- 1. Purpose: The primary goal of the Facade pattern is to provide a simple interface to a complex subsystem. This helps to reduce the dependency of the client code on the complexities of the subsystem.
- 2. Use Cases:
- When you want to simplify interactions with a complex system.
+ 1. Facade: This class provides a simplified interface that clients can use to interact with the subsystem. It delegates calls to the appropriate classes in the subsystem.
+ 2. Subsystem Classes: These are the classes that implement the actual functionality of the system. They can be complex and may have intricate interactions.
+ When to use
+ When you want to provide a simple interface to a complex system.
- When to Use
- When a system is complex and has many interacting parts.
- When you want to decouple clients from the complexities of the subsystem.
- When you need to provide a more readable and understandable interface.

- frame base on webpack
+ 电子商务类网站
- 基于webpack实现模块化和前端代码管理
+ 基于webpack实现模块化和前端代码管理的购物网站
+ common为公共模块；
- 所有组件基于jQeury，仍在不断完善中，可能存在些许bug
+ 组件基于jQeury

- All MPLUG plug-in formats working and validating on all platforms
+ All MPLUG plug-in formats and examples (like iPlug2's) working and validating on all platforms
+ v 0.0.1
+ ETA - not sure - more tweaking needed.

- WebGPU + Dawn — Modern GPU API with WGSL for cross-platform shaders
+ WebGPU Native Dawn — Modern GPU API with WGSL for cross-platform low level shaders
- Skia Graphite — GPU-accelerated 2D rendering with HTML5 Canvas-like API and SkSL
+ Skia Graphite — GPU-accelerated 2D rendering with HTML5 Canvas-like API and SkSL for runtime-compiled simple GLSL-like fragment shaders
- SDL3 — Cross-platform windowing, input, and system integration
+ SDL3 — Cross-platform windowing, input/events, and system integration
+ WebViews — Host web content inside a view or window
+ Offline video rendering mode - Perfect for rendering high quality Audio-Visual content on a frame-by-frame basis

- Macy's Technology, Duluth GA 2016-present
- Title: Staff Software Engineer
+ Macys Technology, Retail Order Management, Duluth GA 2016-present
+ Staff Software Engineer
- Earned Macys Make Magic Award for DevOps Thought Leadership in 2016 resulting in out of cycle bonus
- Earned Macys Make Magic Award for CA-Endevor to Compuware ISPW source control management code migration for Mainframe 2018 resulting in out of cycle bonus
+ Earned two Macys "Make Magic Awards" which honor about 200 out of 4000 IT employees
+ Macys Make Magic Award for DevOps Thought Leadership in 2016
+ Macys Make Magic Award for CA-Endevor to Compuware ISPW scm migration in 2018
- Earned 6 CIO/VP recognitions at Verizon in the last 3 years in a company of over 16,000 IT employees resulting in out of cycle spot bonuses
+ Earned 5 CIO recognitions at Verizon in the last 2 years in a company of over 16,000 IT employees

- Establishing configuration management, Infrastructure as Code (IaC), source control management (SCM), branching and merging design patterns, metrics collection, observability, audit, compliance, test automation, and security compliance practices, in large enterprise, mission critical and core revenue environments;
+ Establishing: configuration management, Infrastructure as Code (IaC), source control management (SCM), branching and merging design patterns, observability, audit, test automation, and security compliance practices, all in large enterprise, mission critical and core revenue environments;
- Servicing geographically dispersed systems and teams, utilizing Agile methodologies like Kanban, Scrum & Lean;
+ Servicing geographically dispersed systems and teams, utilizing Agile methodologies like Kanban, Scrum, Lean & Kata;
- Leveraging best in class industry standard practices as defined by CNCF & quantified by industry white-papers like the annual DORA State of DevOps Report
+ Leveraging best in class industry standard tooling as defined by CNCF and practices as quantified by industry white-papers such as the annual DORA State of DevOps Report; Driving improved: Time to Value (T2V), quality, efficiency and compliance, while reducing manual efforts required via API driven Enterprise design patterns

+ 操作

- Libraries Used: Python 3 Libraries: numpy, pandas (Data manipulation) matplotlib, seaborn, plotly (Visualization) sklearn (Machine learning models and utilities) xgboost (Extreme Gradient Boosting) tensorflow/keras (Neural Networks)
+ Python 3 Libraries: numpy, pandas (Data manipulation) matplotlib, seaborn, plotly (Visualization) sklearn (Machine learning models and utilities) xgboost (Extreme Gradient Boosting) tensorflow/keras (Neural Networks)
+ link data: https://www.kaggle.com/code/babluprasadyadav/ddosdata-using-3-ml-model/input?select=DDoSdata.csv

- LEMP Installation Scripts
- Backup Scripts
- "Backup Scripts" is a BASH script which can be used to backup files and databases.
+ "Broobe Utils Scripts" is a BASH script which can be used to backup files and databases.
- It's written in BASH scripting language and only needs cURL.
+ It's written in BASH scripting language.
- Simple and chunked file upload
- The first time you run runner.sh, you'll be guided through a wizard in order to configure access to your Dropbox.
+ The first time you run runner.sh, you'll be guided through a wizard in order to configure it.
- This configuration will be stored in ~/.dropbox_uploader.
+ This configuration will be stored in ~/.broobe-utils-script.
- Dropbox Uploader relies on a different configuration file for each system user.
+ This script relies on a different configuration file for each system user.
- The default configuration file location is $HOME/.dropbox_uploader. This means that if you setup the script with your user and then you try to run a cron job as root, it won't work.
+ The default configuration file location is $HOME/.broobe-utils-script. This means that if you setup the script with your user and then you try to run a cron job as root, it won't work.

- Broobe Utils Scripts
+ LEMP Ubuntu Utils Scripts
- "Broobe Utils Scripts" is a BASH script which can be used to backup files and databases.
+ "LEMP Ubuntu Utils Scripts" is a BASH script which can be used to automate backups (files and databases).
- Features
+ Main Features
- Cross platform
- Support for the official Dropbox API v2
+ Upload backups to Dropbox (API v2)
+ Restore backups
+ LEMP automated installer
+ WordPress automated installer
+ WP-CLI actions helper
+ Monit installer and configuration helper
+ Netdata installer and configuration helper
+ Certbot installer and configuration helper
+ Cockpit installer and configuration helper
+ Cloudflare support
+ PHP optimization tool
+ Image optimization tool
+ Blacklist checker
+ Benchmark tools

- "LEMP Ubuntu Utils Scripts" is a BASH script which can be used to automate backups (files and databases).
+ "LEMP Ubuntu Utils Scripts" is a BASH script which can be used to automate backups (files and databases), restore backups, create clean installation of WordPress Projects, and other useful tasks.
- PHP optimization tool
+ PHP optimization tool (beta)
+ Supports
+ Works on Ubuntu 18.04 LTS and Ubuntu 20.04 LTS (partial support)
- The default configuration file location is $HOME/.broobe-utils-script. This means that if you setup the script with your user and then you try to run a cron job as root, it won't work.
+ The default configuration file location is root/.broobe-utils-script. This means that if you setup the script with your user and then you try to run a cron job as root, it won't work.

**********

▶ **EXERCISE PROMPT**:
The full data must appear again, retyped in every detail.

▶ **EXERCISE ANSWER**:
- 1. Purpose: The primary goal of the Facade pattern is to provide a simple interface to a complex subsystem. This helps to reduce the dependency of the client code on the complexities of the subsystem.
- 2. Use Cases:
- When you want to simplify interactions with a complex system.
+ 1. Facade: This class provides a simplified interface that clients can use to interact with the subsystem. It delegates calls to the appropriate classes in the subsystem.
+ 2. Subsystem Classes: These are the classes that implement the actual functionality of the system. They can be complex and may have intricate interactions.
+ When to use
+ When you want to provide a simple interface to a complex system.
- When to Use
- When a system is complex and has many interacting parts.
- When you want to decouple clients from the complexities of the subsystem.
- When you need to provide a more readable and understandable interface.

- frame base on webpack
+ 电子商务类网站
- 基于webpack实现模块化和前端代码管理
+ 基于webpack实现模块化和前端代码管理的购物网站
+ common为公共模块；
- 所有组件基于jQeury，仍在不断完善中，可能存在些许bug
+ 组件基于jQeury

- All MPLUG plug-in formats working and validating on all platforms
+ All MPLUG plug-in formats and examples (like iPlug2's) working and validating on all platforms
+ v 0.0.1
+ ETA - not sure - more tweaking needed.

- WebGPU + Dawn — Modern GPU API with WGSL for cross-platform shaders
+ WebGPU Native Dawn — Modern GPU API with WGSL for cross-platform low level shaders
- Skia Graphite — GPU-accelerated 2D rendering with HTML5 Canvas-like API and SkSL
+ Skia Graphite — GPU-accelerated 2D rendering with HTML5 Canvas-like API and SkSL for runtime-compiled simple GLSL-like fragment shaders
- SDL3 — Cross-platform windowing, input, and system integration
+ SDL3 — Cross-platform windowing, input/events, and system integration
+ WebViews — Host web content inside a view or window
+ Offline video rendering mode - Perfect for rendering high quality Audio-Visual content on a frame-by-frame basis

- Macy's Technology, Duluth GA 2016-present
- Title: Staff Software Engineer
+ Macys Technology, Retail Order Management, Duluth GA 2016-present
+ Staff Software Engineer
- Earned Macys Make Magic Award for DevOps Thought Leadership in 2016 resulting in out of cycle bonus
- Earned Macys Make Magic Award for CA-Endevor to Compuware ISPW source control management code migration for Mainframe 2018 resulting in out of cycle bonus
+ Earned two Macys "Make Magic Awards" which honor about 200 out of 4000 IT employees
+ Macys Make Magic Award for DevOps Thought Leadership in 2016
+ Macys Make Magic Award for CA-Endevor to Compuware ISPW scm migration in 2018
- Earned 6 CIO/VP recognitions at Verizon in the last 3 years in a company of over 16,000 IT employees resulting in out of cycle spot bonuses
+ Earned 5 CIO recognitions at Verizon in the last 2 years in a company of over 16,000 IT employees

- Establishing configuration management, Infrastructure as Code (IaC), source control management (SCM), branching and merging design patterns, metrics collection, observability, audit, compliance, test automation, and security compliance practices, in large enterprise, mission critical and core revenue environments;
+ Establishing: configuration management, Infrastructure as Code (IaC), source control management (SCM), branching and merging design patterns, observability, audit, test automation, and security compliance practices, all in large enterprise, mission critical and core revenue environments;
- Servicing geographically dispersed systems and teams, utilizing Agile methodologies like Kanban, Scrum & Lean;
+ Servicing geographically dispersed systems and teams, utilizing Agile methodologies like Kanban, Scrum, Lean & Kata;
- Leveraging best in class industry standard practices as defined by CNCF & quantified by industry white-papers like the annual DORA State of DevOps Report
+ Leveraging best in class industry standard tooling as defined by CNCF and practices as quantified by industry white-papers such as the annual DORA State of DevOps Report; Driving improved: Time to Value (T2V), quality, efficiency and compliance, while reducing manual efforts required via API driven Enterprise design patterns

+ 操作

- Libraries Used: Python 3 Libraries: numpy, pandas (Data manipulation) matplotlib, seaborn, plotly (Visualization) sklearn (Machine learning models and utilities) xgboost (Extreme Gradient Boosting) tensorflow/keras (Neural Networks)
+ Python 3 Libraries: numpy, pandas (Data manipulation) matplotlib, seaborn, plotly (Visualization) sklearn (Machine learning models and utilities) xgboost (Extreme Gradient Boosting) tensorflow/keras (Neural Networks)
+ link data: https://www.kaggle.com/code/babluprasadyadav/ddosdata-using-3-ml-model/input?select=DDoSdata.csv

- LEMP Installation Scripts
- Backup Scripts
- "Backup Scripts" is a BASH script which can be used to backup files and databases.
+ "Broobe Utils Scripts" is a BASH script which can be used to backup files and databases.
- It's written in BASH scripting language and only needs cURL.
+ It's written in BASH scripting language.
- Simple and chunked file upload
- The first time you run runner.sh, you'll be guided through a wizard in order to configure access to your Dropbox.
+ The first time you run runner.sh, you'll be guided through a wizard in order to configure it.
- This configuration will be stored in ~/.dropbox_uploader.
+ This configuration will be stored in ~/.broobe-utils-script.
- Dropbox Uploader relies on a different configuration file for each system user.
+ This script relies on a different configuration file for each system user.
- The default configuration file location is $HOME/.dropbox_uploader. This means that if you setup the script with your user and then you try to run a cron job as root, it won't work.
+ The default configuration file location is $HOME/.broobe-utils-script. This means that if you setup the script with your user and then you try to run a cron job as root, it won't work.

- Broobe Utils Scripts
+ LEMP Ubuntu Utils Scripts
- "Broobe Utils Scripts" is a BASH script which can be used to backup files and databases.
+ "LEMP Ubuntu Utils Scripts" is a BASH script which can be used to automate backups (files and databases).
- Features
+ Main Features
- Cross platform
- Support for the official Dropbox API v2
+ Upload backups to Dropbox (API v2)
+ Restore backups
+ LEMP automated installer
+ WordPress automated installer
+ WP-CLI actions helper
+ Monit installer and configuration helper
+ Netdata installer and configuration helper
+ Certbot installer and configuration helper
+ Cockpit installer and configuration helper
+ Cloudflare support
+ PHP optimization tool
+ Image optimization tool
+ Blacklist checker
+ Benchmark tools

- "LEMP Ubuntu Utils Scripts" is a BASH script which can be used to automate backups (files and databases).
+ "LEMP Ubuntu Utils Scripts" is a BASH script which can be used to automate backups (files and databases), restore backups, create clean installation of WordPress Projects, and other useful tasks.
- PHP optimization tool
+ PHP optimization tool (beta)
+ Supports
+ Works on Ubuntu 18.04 LTS and Ubuntu 20.04 LTS (partial support)
- The default configuration file location is $HOME/.broobe-utils-script. This means that if you setup the script with your user and then you try to run a cron job as root, it won't work.
+ The default configuration file location is root/.broobe-utils-script. This means that if you setup the script with your user and then you try to run a cron job as root, it won't work.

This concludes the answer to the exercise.